Like a sound bite, the shadow remains a shallow surface with ghastly consequences in allusion. Sequestered unheard, without rights of even closer scrutiny and critique, our empowered collective shadow has permission to abuse and the abuse may be held secret and in high places for a long, long time. Projected back onto surfaces, the evil the shadow knows is always “out there.” To this John Goldhammer remarks, “Yes!” For Goldhammer suggests we are seeing
the shadow of fudamentalism at work.

But, the shadow marks a kind of vacuous space. This may be what Adolf Guggenbühl-Craig (henceforth, AGC) tries to speak to when he writes,
The Emptied Soul and then goes on to talk about this emptiness. As AGC notes the companion traits of The Shadow, he attempts to separate and define our notions of the eros and the aggression as distinct from The Shadow itself. The Shadow consists of several different levels. It harbors elements we cannot identify with or that are repressed because of education, culture, or value system. It can be individual or collective. I’ve been thinking about the collective shadow this morning. This shadow is the one the entire culture represses. That’s why I have said our collective problem is that we are in it. We cannot see it because we are in it. How do we get out?

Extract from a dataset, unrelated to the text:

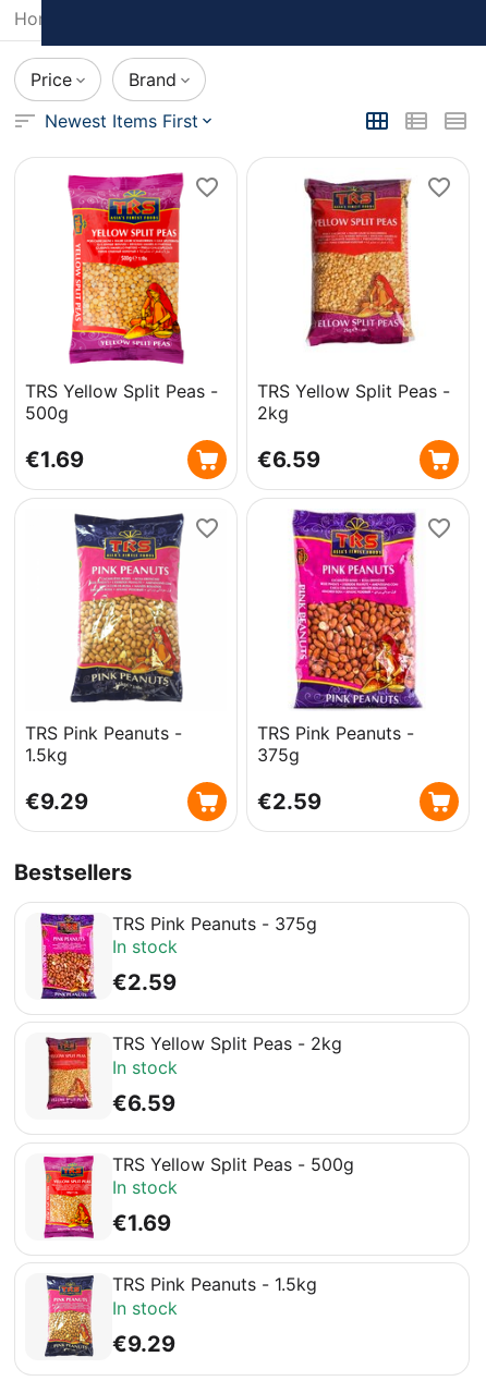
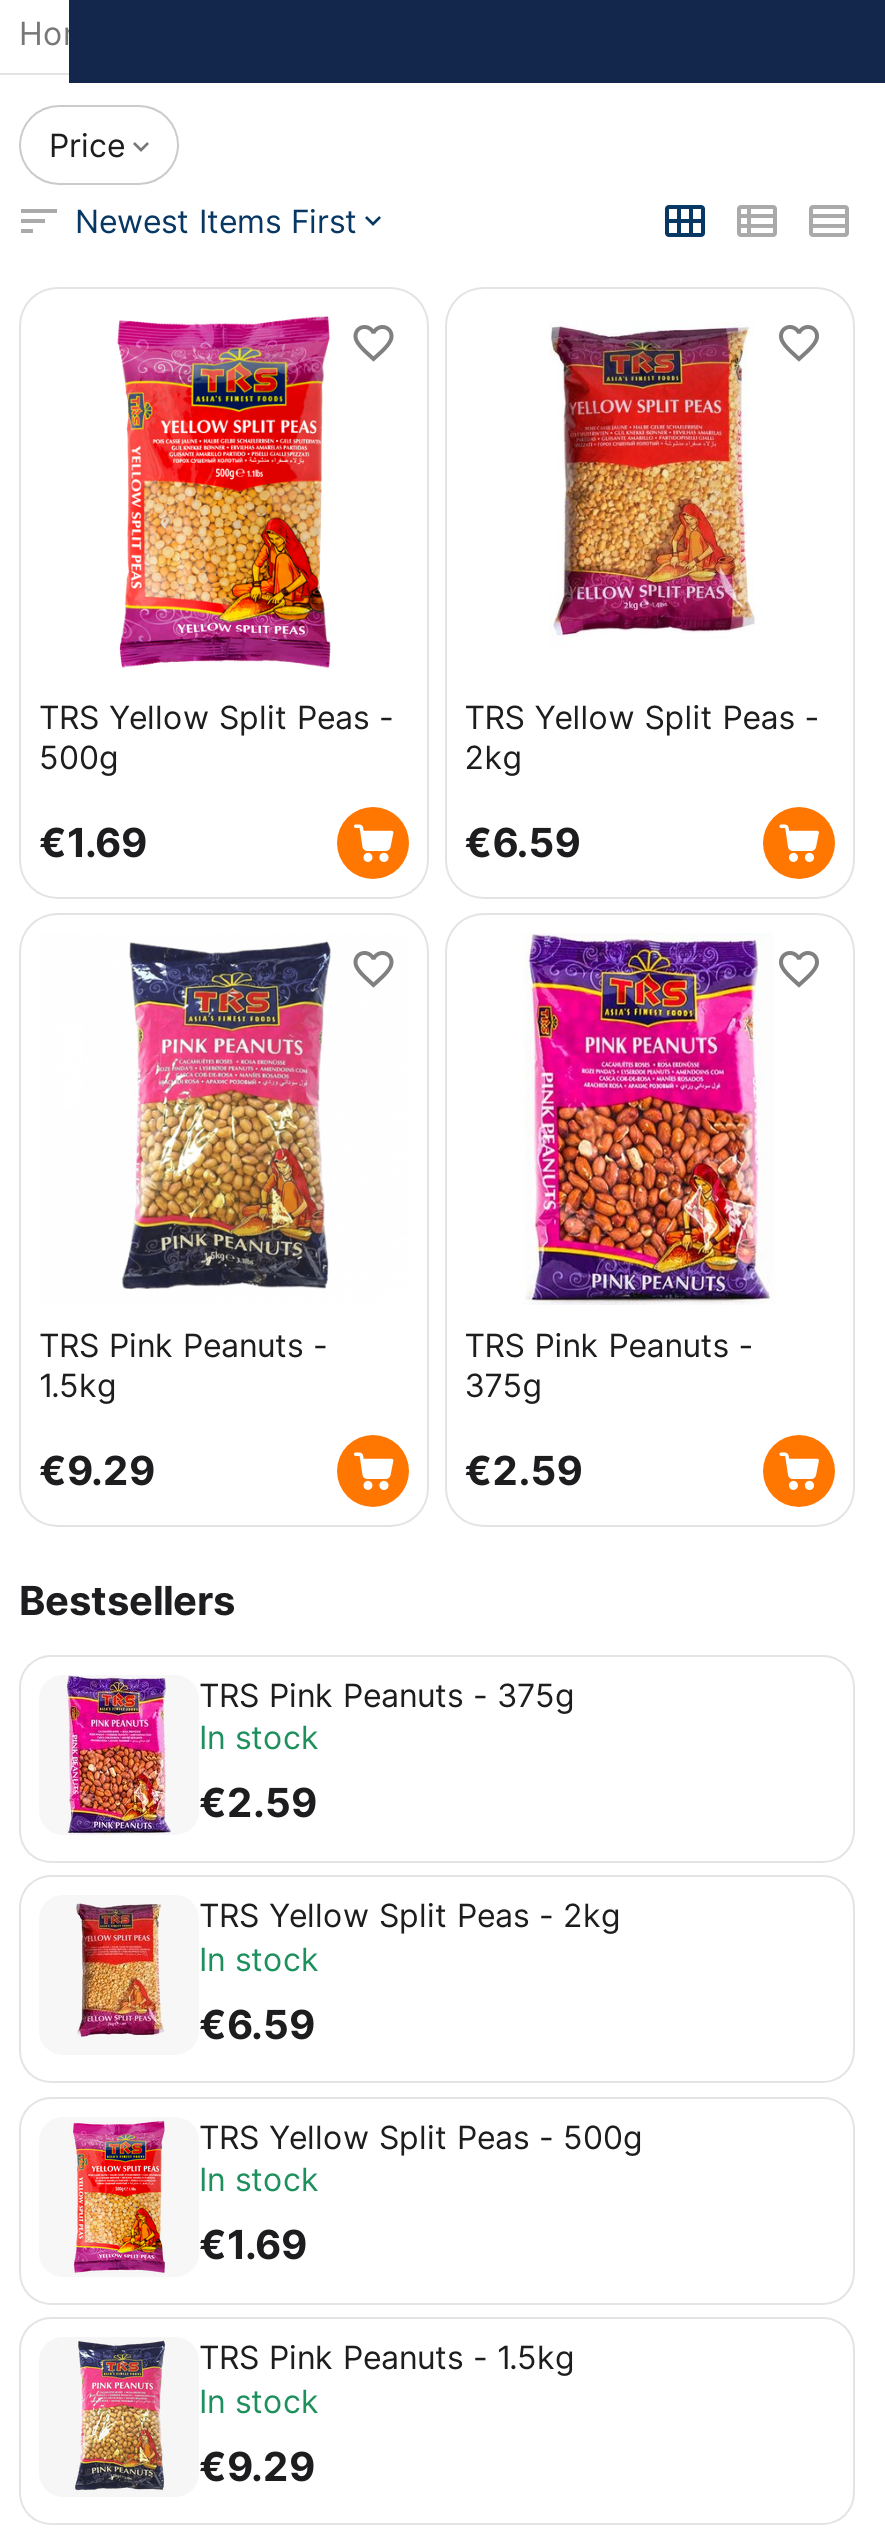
[129,68,177,90] Brand -> none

I like what AGC has to say about The Shadow. You’ve got to begin by knowing something about the existence of these black shadow sites imaginally. They are part of the experience of experiencing what is missing. What soul lacks soul? And when the shadow lacks its soul what is it that has been lost? The shadow, says AGC, is a complex matter. As a complex it has an archetypal core, one distinguishable from the instinct of self-assertion, what you and I think of as aggression, and the shadow element of psychic destructiveness. (Emptied,136)

And, there you have it, one man’s insight, but a pretty good one. The empty element in the shadow soul is an element of psychic destructiveness. It portends the absence of eros.

AGC notes that this absence of eros can appear in quite charming people. This means charm is as much a claim to the presence of such absence as to the presence of eros. We have reached a season of shadow. We are in it. That morning I began thinking of it as if it were like
the fall equinox
. This season of shadow is a season of spectacular change. Like the fall equinox we will have had to overcome ideas about being special and the center of what matters just to begin to get to know what we didn’t know about the season of shadows we are experiencing today. That was no small effort on our part then and it will take no small effort on are part today. To know what a shadow knows means we will have had to dare to think new thoughts like we once did autumnally...perhaps, about things only our shadows can share.